TROST: Weil sie funktioniert. Da schauen am Nachmittag zwischen 500.000 und 700.000 Menschen zu, obwohl kein Österreicher mitfährt. Österreich ist in Relation zur Einwohnerzahl weltweit Marktführer, was die Zuschauerzahlen betrifft. Der Vertrag läuft noch dieses Jahr.

Thema Eishockey: Da springt Servus TV nach dieser Saison ab.
TROST: Wir sind sehr interessiert und haben der Liga ein Angebot gemacht. Wir wollen grundsätzlich dabei sein, eventuell mit einem Spiel pro Runde. Vielleicht geht sich in dieser Saison noch das eine oder andere Play-off- oder Finalspiel aus. Mal sehen.

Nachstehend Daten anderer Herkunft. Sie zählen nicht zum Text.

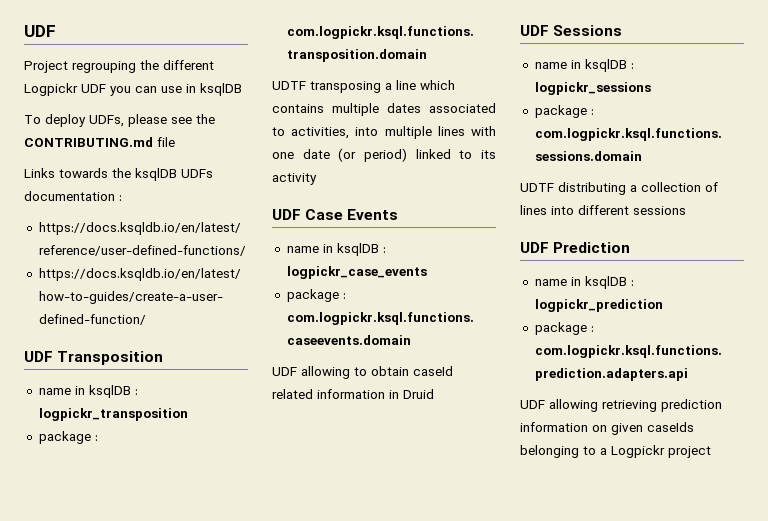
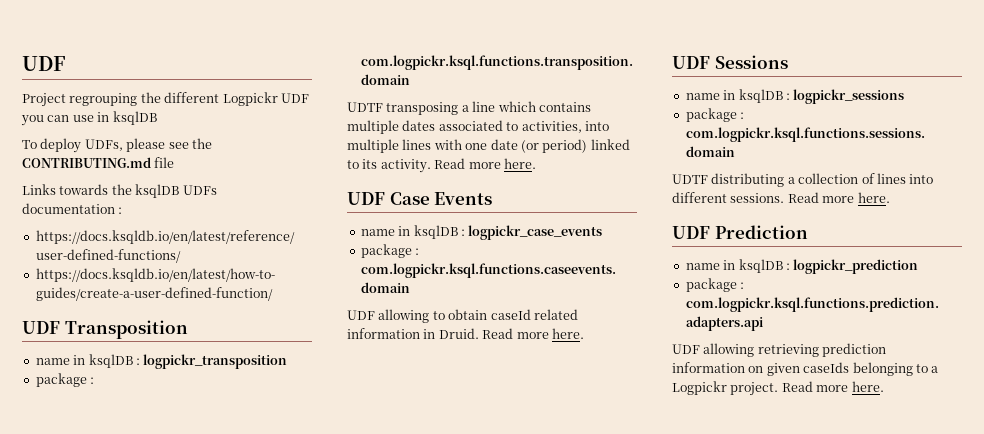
[272,173,317,185] activity -> [380,158,536,173] activity. Read more here.
[403,389,434,399] Druid -> [438,328,584,339] Druid. Read more here.
[633,206,686,215] sessions -> [730,192,890,203] sessions. Read more here.
[668,446,711,458] project -> [730,381,884,396] project. Read more here.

Und internationaler Fußball?
TROST: Bei der Champions League haben wir nicht mitgeboten, bei dieser Preisentwicklung können wir nicht mitgehen. Bei der Europa League sollte es nächste Woche das Ergebnis des Bieterverfahrens geben. Ich bin sehr positiv gestimmt.

Letzte Frage, natürlich etwas scherzhaft: Warum erteilen Sie Ihrem Moderator Rainer Pariasek kein Englisch-Sprechverbot?
TROST: Da bin ich milde gestimmt, auch wenn ein Versprecher wie der mit dem McDempsey in den sozialen Netzwerken durch die Decke geht. Er steht sehr viel und sehr lange vor der Kamera und macht alles autark. Dass da Fehler passieren, ist normal. Sie werden aber auch nachbesprochen. Gott sei Dank sind wir keine Herzchirurgen, dass ein Leben davon abhängt. Wir machen auch regelmäßig Umfragen mit einem hohen Sample – in denen ist Rainer Pariasek von der Popularität her vorne dabei.